I don't know much about docker except how to connect to a running container. So that's what I did. I logged into the beanstalk instance and then connected to the docker container. There, I ran the following commands in Python3.

>> from kafka import KafkaProducer
>> p = KafkaProducer(bootstrap_servers='my_kafka_servers:9092', compression_type='gzip')
>> r = p.send(topic = 'my_kafka_topic', value = 'message from docker', key = 'docker1')
>> r.succeeded()
>> False
>> p.flush()
>> r.succeeded()
>> False
>> p.close()
>> r.succeeded()
>> False

All this while, I had a console consumer running listening to that topic but I saw no messages come through.

I did the same exercise "outside" the docker container (i.e., in the beanstalk instance). I first installed kafka-python using pip.

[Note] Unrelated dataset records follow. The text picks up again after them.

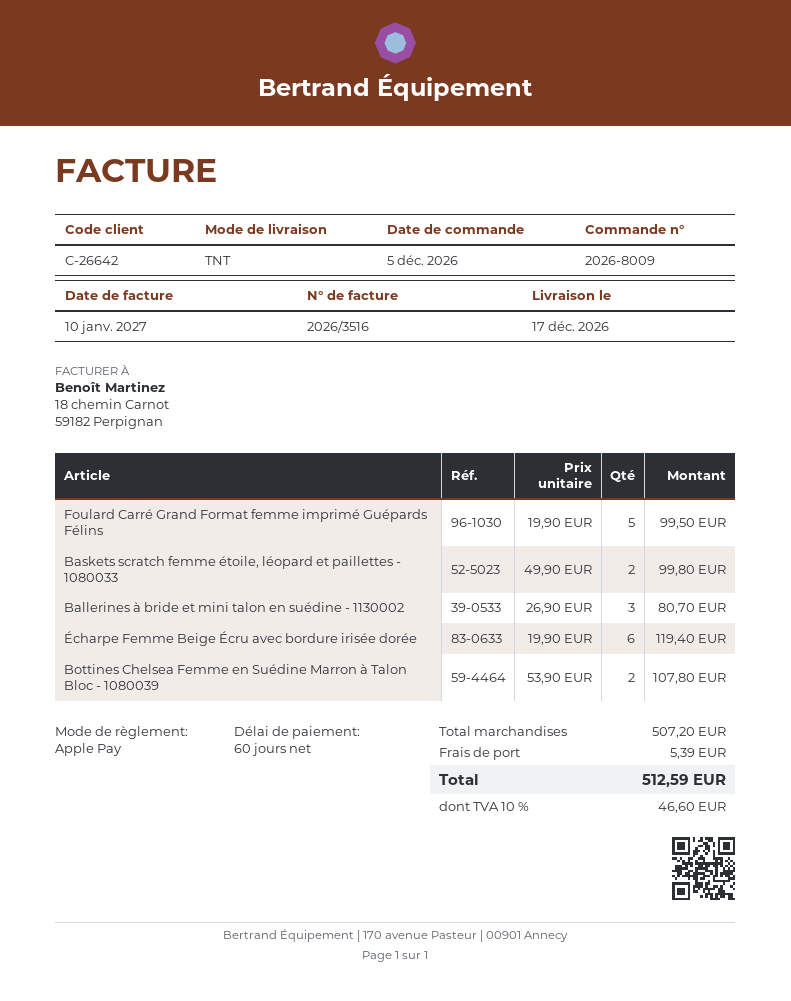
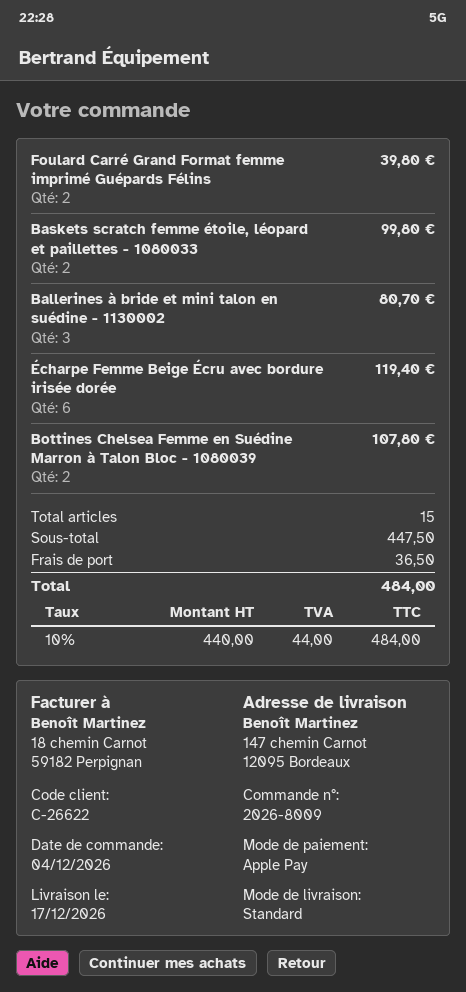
order date: 2026-12-05 -> 2026-12-04
customer number: C-26642 -> C-26622
shipping method: TNT -> standard
Foulard Carré Grand Format femme imprimé Guépards Félins: 5 for 99.50 -> 2 for 39.80
subtotal: 507.20 -> 447.50
shipping: 5.39 -> 36.50
tax: 10% = 46.60 -> 10% = 44.00
total: 512.59 -> 484.00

Then ran the following in python3.

>> from kafka import KafkaProducer
>> p = KafkaProducer(bootstrap_servers='my_kafka_servers:9092', compression_type='gzip')
>> r = p.send(topic = 'my_kafka_topic', value = 'message outside the docker', key = 'instance1')
>> r.succeeded()
>> False
# waited a second or two
>> r.succeeded()
>> True

This time, I did see the message come through the console consumer.

So, my questions are:

  1. Why is docker blocking the kafka producer's sends?
  2. How can I fix this?

Is this something for which I need to post the docker configuration? I didn't set it up and so don't have that info.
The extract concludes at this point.